If you want to evaluate an OCaml expression in the REPL, you need to terminate it by a double semicolon ;; and then press Enter:

# 3 + 1 ;;
- : int = 4

# let x = 3 + 1 ;;
val x : int = 4

# #quit ;;

These double semicolons are only needed in the REPL but not in source code files that are processed by the compiler.

In addition to the OCaml compiler and runtime, you also want to install the OCaml library manager ocamlfind, the OCaml build tool ocamlbuild, and the OCaml unit testing framework OUnit. You can do this via opam:

opam install -y ocamlfind
opam install -y ocamlbuild
opam install -y ounit

These tools provide similar functionality as sbt and scalatest do for Scala.

Several IDEs have plugins for OCaml. I suggest to use Merlin which provides IDE support for OCaml in common editors like Emacs and Vim. Merlin can also be integrated into other editors and IDEs via third-party plugins, including Atom, Sublime, and Visual Studio Code. You can install it via opam by executing:

opam install -y merlin

See the installation instructions on Merlin's project website for further details on how to configure various editors.
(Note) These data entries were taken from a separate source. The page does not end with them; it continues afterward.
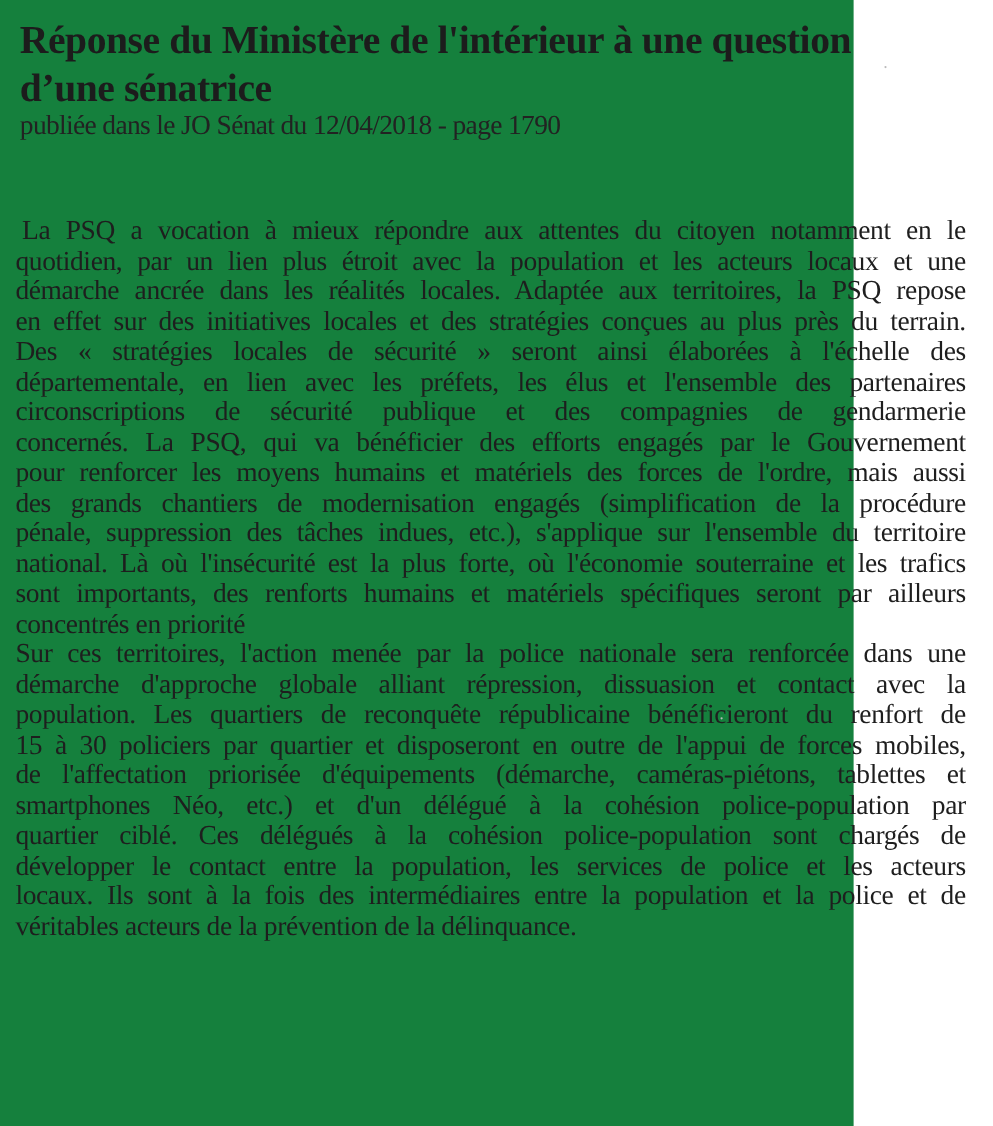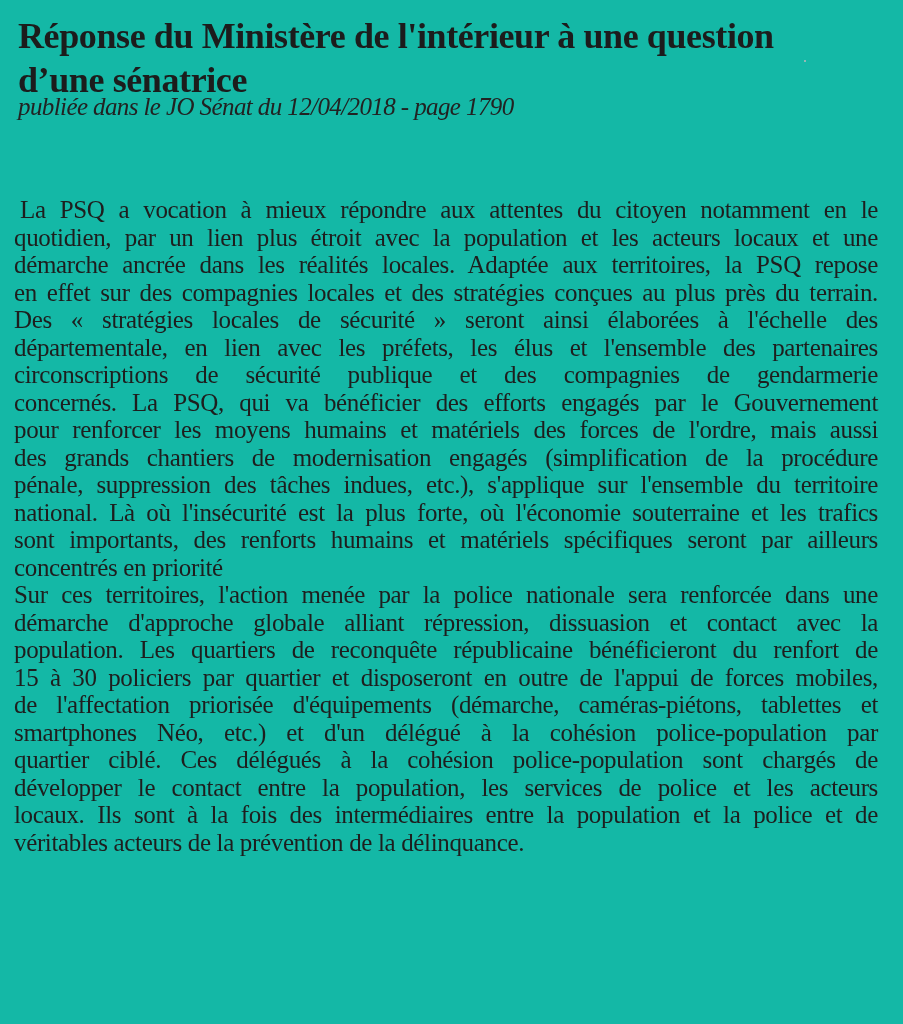"Réponse du Ministère de l'intérieur" .page { background: #14b8a6 -> #15803d; width: 903px -> 776px }
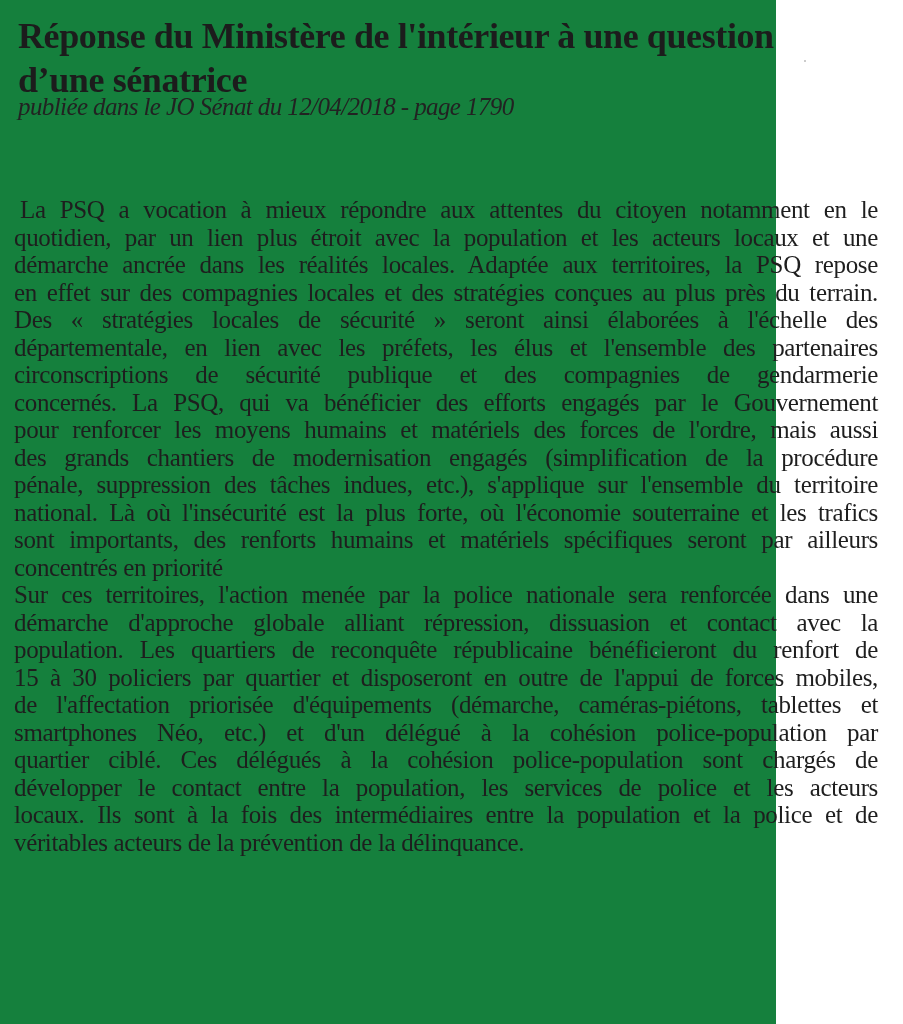"publiée dans le JO Sénat" .subtitle { font-style: italic -> none; top: 92px -> 100px }
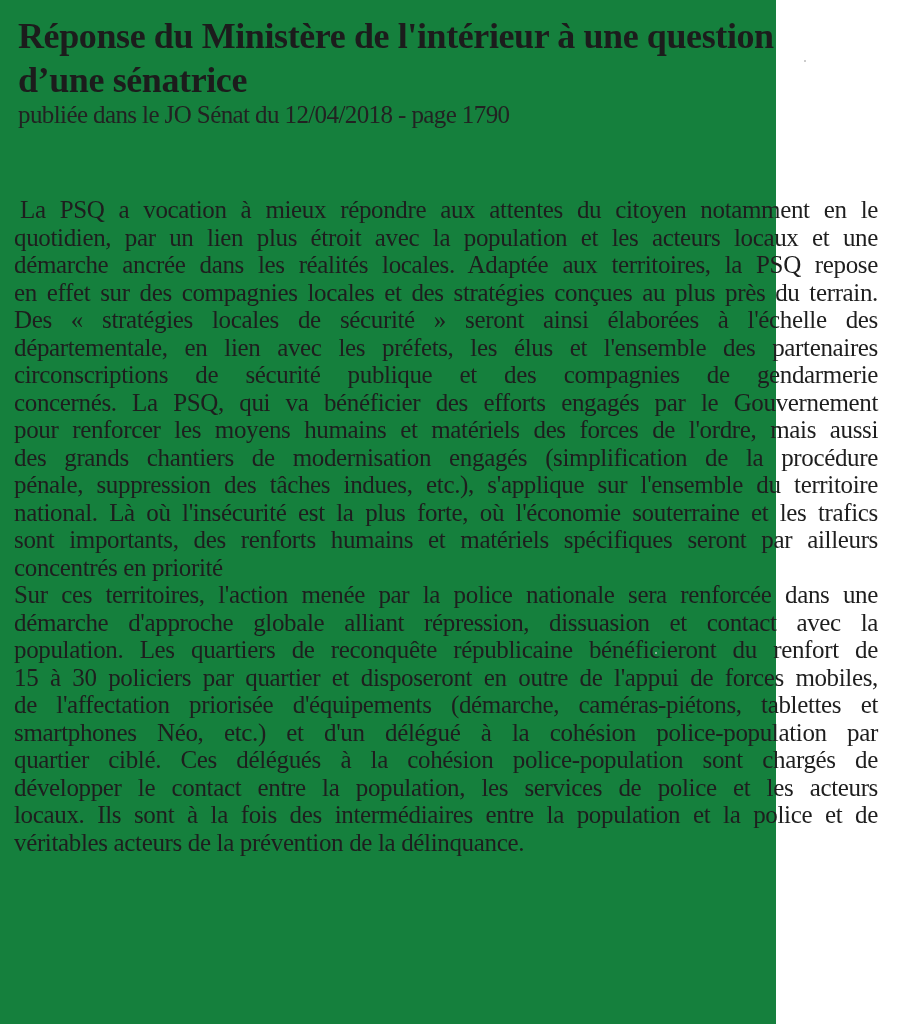"en effet sur des compagnies" span.ln { text: compagnies -> initiatives }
If you want a modern IDE, Visual Studio Code works well with OCaml in my experience. Follow the installation instructions for your operating system/distribution. For supporting OCaml, you should install the OCaml and Reason IDE extension. You can do this from within Visual Studio Code by selecting

File -> Preferences -> Extensions

Then search for the vscode-reasonml extension and install it. The extension builds on top of Merlin which you can install via opam (see above).

Windows 10

If you are using Windows 10, I suggest to proceed as follows (this is the setup I have been using in class). Install Ubuntu via the Windows Subsystem for Linux. Use e.g. the instructions in the following two tutorials to do this:

Then follow the installation instructions for Ubuntu above and install everything within your Ubuntu subsystem. In particular, install Visual Studio Code within Ubuntu rather than as a Window app.

Syntax

OCaml expressions are constructed from constant literals (numbers, booleans, etc.) and inbuilt operators (arithmetic and logical operators, etc.) using lambda abstraction and function application. Inbuilt binary operators use infix notation and follow standard rules for operator precedence and associativity. Function application has higher precedence than any other infix operator and is left associative, just like in the lambda calculus. See here for more details about OCaml expression syntax. In the following, we discuss the most important syntactic forms. More detailed OCaml tutorials can be found here. We also refer to the OCaml Manual for a comprehensive coverage of all features of the language and its accompanying tools and standard library.

Basics

OCaml programs are structured into modules, which can be nested. Every source code file automatically defines a module. We will discuss the module system later and for now assume that we only work with a single module.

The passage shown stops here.